Matchers Feature numbers Detection time (ms) Matching time (ms) Selection time (ms)
SIFT 1082 56.4 21.2 1.0
SURF 1432 63.0 19.7
ORB 3539 10.3 38.2
AKAZE 726 29.7 3.6
BRISK 1160 17.8 5.4
KAZE 1060 187.0 15.5
DLCO 1082 430.4 21.7
FREAK 919 43.9 3.2
BinBoost 1082 94.0 4.2
LATCH 984 86.1 3.3
DAISY 1082 79.3 25.2
KVLD 1082 56.4 21.2 540.1
GAIM 45345 6783.2 1550.6 7145.1
CODE 64609 (1365.0) (970.1) 3079.6
RepMatch 10779.6
GMS 9463 33.0 (12.4) 1.3
Table 3: The time consumption of different matchers. Values in brackets mean GPU time, and others stand for CPU time.

6 Discussion

Our primary goal is to set up an uniform benchmark to evaluate feature matchers. We have made significant efforts on making it reasonable and convenient to use as well as possible. The proposed benchmark is discussed below.

Contribution and novelty. As introduced in Sec. 1, the contribution of this paper includes i) we set up the first uniform feature matching benchmark to facilitate the evaluation of feature matchers, which enables researchers explore and develop their matchers conveniently. ii) we conduct exhaustive evaluation of different state-of-the-art matchers, where the results and conclusions can be used to design practical matchers in real applications and also advocate the potential future research directions in the filed of local feature extraction and matching solutions. On the other hand, the novelty involves proposing three different aspects to evaluate matchers, designing corresponding evaluation metrics, and creating (re-organizing) benchmark datasets for enabling both short-baseline and wide-baseline feature matching evaluation.

Evaluation metrics. The proposed SP curves (with AUC score) and AP bars rely on camera pose estimation which we use to judge whether a pair is matched correctly. Therefore, the performance of matching is not only leaded by feature matchers but also pose estimators. One may concern that pose estimators could not work perfectly and it would lead to an incorrect comparison of matchers. For example, estimators may sometimes fail to get a correct pose estimation even though an image pair is matched well. However, we argue that the current solution is reasonable because two-view pose estimation is an essential part in SfM/Monocular SLAM where the estimated camera pose is directly used to initialize the system even though other pairs’ poses could be refined in further processing when the system has been initialized. Therefore, our current evaluation implies how likely a matcher can enable correct initialization in SfM or Monocular SLAM. This is a very practical and vital problem!

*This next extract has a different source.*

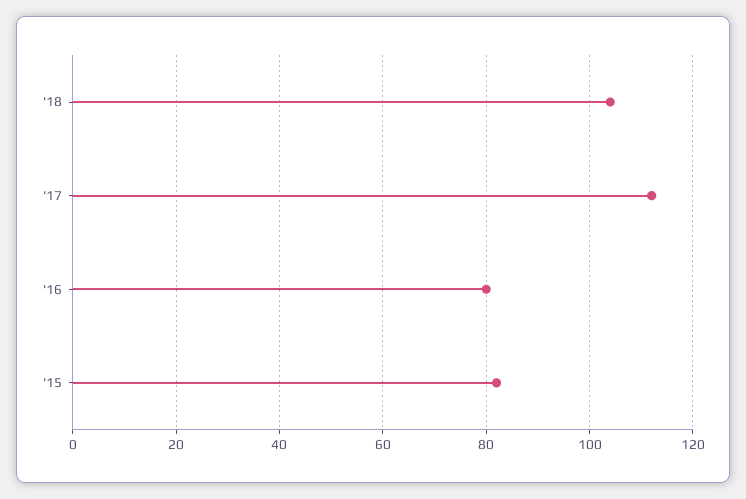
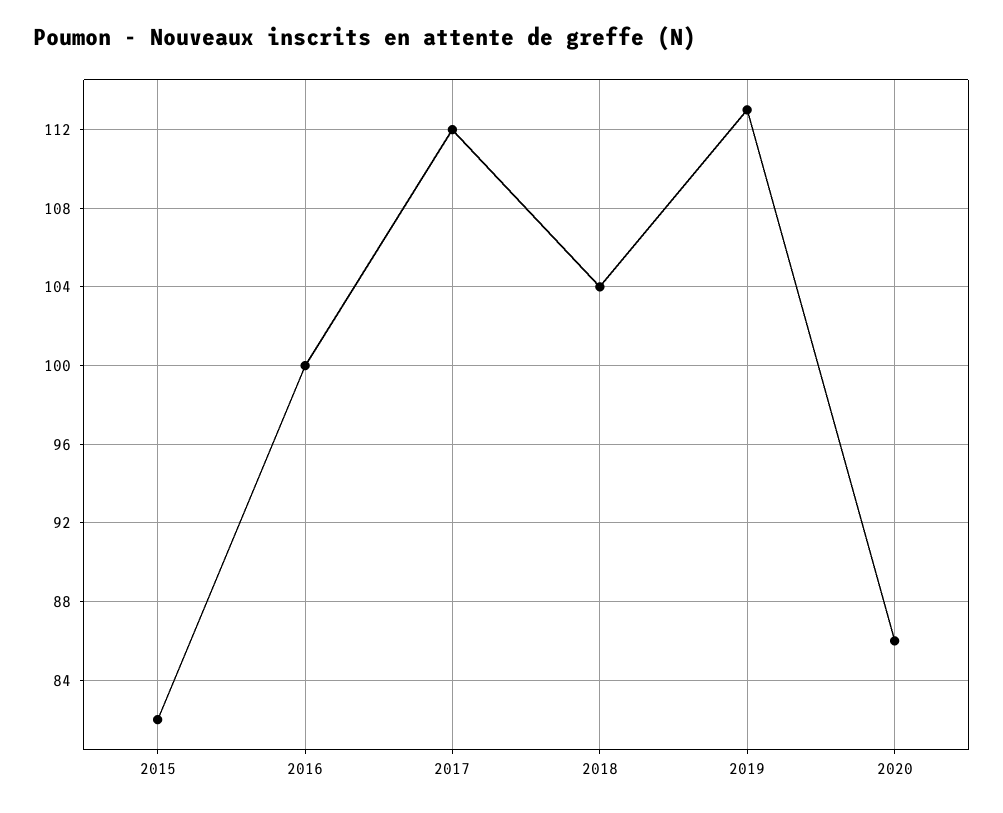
'16: 80 -> 100
2019: none -> 113
2020: none -> 86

Benchmark datasets. Although the benchmark dataset covers a wide range of scenes, one may concern that the images in wide-baseline portion are not as diverse as images in some SfM datasets, like Internet-image collections [42] where images are captured from many different cameras. We exclude these diverse datasets because they often cannot provide precise ground-truth camera positions for evaluation. One possible solution to use these dataset for evaluation is reconstructing 3D models using SfM tools and regarding their estimated camera positions as ”ground-truth”. However, we argue that it is not reliable enough and instead propose to sub-sample video sequences with precise camera positions for our evaluation. Besides, even though the current single-camera setting is not as diverse as Internet-image datasets, it is still practical in many real-life scenarios. For example, we sometimes may need to reconstruct 3D models of an office (or a living room) from unordered photos captured by a smart phone. Finally, we will still be considering how to introduce more diversified datasets while keeping the ground truth accurate.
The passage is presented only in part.